* **AIM OF THE EXERCISE**:
Copy exactly the lines of the material below that run from the one containing "BEIGE WESTE: 2 for 69.98 -> 3 for 104.97" through the one containing "shipping: 0.00 -> 10.00". Copy no other lines.

* **SOURCE INFORMATION**:
=== Section Start ===

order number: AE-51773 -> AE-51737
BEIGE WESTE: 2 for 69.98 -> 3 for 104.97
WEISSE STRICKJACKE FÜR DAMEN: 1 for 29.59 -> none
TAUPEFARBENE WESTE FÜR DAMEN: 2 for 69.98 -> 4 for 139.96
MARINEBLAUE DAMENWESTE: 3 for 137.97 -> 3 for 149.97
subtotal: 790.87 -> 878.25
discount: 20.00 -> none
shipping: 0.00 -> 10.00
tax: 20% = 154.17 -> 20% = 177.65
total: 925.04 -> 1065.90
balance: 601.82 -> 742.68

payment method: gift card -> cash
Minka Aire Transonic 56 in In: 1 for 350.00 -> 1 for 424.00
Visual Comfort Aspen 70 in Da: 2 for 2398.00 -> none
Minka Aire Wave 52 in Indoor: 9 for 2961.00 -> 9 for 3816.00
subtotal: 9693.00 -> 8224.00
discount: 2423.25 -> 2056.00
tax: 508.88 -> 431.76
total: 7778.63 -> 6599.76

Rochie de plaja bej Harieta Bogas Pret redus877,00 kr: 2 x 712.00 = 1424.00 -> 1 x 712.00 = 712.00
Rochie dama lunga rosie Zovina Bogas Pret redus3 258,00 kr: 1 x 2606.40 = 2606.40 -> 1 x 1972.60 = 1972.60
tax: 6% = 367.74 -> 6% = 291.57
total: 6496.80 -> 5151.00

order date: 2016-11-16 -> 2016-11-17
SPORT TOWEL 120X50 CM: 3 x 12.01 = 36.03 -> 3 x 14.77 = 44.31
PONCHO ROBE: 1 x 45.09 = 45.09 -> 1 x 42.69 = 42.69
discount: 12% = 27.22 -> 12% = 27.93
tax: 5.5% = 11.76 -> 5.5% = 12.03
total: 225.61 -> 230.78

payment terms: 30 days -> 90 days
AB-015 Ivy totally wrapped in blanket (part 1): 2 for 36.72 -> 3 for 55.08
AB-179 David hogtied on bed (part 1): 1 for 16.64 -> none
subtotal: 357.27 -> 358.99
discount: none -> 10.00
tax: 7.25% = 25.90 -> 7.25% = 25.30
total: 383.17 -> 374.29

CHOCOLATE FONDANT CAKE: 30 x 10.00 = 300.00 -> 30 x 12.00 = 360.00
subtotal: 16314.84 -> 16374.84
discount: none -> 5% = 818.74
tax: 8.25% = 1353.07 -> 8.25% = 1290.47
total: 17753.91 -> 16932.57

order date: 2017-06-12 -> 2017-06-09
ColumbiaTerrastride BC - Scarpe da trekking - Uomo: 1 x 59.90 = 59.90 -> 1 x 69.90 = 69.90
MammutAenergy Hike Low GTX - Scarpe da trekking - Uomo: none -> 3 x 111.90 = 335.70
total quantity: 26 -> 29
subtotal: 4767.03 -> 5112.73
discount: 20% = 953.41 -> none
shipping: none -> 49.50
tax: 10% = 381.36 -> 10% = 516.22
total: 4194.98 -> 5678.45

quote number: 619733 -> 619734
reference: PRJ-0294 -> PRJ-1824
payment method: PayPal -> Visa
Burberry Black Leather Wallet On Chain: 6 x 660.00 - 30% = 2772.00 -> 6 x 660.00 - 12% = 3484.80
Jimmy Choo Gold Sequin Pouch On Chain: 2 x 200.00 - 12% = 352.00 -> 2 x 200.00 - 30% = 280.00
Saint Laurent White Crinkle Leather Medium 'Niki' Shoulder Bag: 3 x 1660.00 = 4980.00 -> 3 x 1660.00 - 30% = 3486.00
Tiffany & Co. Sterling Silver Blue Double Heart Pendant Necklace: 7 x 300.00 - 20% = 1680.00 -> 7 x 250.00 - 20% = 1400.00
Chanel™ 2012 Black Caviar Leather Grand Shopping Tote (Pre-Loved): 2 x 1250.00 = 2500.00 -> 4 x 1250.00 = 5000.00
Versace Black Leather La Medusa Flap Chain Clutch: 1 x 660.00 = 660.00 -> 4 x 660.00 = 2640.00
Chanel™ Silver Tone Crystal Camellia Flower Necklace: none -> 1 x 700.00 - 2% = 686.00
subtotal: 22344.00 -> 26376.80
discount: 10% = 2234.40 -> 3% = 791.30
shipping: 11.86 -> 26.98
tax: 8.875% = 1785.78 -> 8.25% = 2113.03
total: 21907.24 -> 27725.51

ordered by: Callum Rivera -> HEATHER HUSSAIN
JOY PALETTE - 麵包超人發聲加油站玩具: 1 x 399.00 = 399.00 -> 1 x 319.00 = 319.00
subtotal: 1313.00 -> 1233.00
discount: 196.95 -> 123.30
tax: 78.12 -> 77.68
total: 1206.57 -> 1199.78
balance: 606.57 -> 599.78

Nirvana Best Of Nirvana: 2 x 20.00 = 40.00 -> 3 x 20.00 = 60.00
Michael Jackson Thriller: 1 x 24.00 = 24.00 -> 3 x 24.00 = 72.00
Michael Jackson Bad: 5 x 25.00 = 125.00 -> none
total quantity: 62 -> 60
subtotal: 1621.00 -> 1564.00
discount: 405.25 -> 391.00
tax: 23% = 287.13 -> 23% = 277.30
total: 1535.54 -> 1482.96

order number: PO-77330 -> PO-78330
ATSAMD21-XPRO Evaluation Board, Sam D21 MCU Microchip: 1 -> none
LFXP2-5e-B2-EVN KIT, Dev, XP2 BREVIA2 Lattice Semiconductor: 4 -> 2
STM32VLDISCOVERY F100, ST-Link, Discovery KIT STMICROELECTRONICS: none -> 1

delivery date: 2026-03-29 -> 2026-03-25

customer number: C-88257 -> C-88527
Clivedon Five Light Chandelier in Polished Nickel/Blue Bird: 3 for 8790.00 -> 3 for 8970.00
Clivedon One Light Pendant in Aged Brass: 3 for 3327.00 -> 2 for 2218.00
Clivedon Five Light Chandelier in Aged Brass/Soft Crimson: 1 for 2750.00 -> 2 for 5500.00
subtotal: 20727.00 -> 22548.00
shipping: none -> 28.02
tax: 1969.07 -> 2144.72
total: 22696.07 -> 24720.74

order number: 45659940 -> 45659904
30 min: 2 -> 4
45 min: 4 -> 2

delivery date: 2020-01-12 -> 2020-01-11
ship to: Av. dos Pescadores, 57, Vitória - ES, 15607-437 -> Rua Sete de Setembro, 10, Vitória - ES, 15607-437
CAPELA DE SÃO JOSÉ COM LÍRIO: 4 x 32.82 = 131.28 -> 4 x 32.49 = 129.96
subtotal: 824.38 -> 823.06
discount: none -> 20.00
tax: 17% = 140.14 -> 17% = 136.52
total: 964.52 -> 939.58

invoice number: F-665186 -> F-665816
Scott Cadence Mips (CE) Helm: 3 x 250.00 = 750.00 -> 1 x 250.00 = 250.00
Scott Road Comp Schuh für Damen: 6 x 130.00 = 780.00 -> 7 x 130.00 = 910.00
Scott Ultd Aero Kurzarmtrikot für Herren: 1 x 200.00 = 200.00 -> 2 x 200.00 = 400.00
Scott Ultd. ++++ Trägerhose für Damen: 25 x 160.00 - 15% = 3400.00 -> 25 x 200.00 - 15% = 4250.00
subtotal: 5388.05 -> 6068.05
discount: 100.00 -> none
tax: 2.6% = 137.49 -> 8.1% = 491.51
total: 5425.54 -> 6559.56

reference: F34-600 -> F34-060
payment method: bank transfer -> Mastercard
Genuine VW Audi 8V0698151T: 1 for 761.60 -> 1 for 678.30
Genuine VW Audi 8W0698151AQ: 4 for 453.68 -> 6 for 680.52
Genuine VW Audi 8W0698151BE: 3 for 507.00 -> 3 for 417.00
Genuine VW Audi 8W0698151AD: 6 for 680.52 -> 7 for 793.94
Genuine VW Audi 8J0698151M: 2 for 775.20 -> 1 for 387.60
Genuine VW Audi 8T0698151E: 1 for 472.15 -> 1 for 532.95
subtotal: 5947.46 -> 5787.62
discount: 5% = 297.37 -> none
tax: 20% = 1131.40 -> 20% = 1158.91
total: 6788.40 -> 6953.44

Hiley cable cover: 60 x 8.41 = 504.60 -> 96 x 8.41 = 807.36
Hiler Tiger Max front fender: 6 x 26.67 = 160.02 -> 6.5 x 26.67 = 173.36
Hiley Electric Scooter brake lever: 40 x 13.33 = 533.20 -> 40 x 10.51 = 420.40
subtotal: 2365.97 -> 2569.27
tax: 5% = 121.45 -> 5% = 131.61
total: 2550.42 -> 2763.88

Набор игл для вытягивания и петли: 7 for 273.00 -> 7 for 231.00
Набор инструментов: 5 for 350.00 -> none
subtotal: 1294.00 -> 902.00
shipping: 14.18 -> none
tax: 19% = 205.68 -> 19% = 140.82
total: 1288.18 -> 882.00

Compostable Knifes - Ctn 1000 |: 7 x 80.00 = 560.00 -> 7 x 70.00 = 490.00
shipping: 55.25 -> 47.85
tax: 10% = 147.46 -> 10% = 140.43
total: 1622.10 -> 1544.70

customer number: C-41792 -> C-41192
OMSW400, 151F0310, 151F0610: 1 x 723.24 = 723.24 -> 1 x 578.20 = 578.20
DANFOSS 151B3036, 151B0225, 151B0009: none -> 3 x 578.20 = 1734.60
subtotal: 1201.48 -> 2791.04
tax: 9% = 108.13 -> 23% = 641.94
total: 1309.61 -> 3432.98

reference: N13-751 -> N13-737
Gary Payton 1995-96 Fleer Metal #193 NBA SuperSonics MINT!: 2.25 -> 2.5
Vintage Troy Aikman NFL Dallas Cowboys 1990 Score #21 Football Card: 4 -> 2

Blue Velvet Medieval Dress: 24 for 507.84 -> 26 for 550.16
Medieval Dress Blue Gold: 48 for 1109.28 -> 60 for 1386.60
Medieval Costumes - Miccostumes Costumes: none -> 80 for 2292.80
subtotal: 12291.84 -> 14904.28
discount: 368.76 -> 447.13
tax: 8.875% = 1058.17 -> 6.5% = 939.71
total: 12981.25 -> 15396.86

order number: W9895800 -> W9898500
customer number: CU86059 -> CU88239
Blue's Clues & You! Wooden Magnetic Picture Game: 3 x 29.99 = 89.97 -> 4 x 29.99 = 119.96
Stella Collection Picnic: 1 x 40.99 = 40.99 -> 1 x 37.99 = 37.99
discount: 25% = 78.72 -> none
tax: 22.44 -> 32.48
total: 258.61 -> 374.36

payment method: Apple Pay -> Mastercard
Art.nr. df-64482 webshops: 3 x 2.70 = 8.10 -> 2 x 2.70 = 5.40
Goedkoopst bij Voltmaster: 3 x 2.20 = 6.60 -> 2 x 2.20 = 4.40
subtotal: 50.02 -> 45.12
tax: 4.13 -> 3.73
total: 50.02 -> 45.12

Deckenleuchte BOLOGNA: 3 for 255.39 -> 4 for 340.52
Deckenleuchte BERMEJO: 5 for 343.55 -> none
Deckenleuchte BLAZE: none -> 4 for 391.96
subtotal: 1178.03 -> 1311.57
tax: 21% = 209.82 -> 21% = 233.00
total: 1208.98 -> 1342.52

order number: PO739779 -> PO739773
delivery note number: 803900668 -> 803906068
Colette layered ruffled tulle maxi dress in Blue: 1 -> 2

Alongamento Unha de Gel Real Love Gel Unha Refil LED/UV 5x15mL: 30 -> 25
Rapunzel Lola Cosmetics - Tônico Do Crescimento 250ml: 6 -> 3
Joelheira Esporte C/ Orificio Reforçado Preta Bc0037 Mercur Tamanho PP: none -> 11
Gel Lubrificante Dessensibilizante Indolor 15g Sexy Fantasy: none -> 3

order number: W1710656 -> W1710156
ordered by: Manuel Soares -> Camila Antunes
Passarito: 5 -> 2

=== Section End ===

* **WRITTEN ANSWER**:
BEIGE WESTE: 2 for 69.98 -> 3 for 104.97
WEISSE STRICKJACKE FÜR DAMEN: 1 for 29.59 -> none
TAUPEFARBENE WESTE FÜR DAMEN: 2 for 69.98 -> 4 for 139.96
MARINEBLAUE DAMENWESTE: 3 for 137.97 -> 3 for 149.97
subtotal: 790.87 -> 878.25
discount: 20.00 -> none
shipping: 0.00 -> 10.00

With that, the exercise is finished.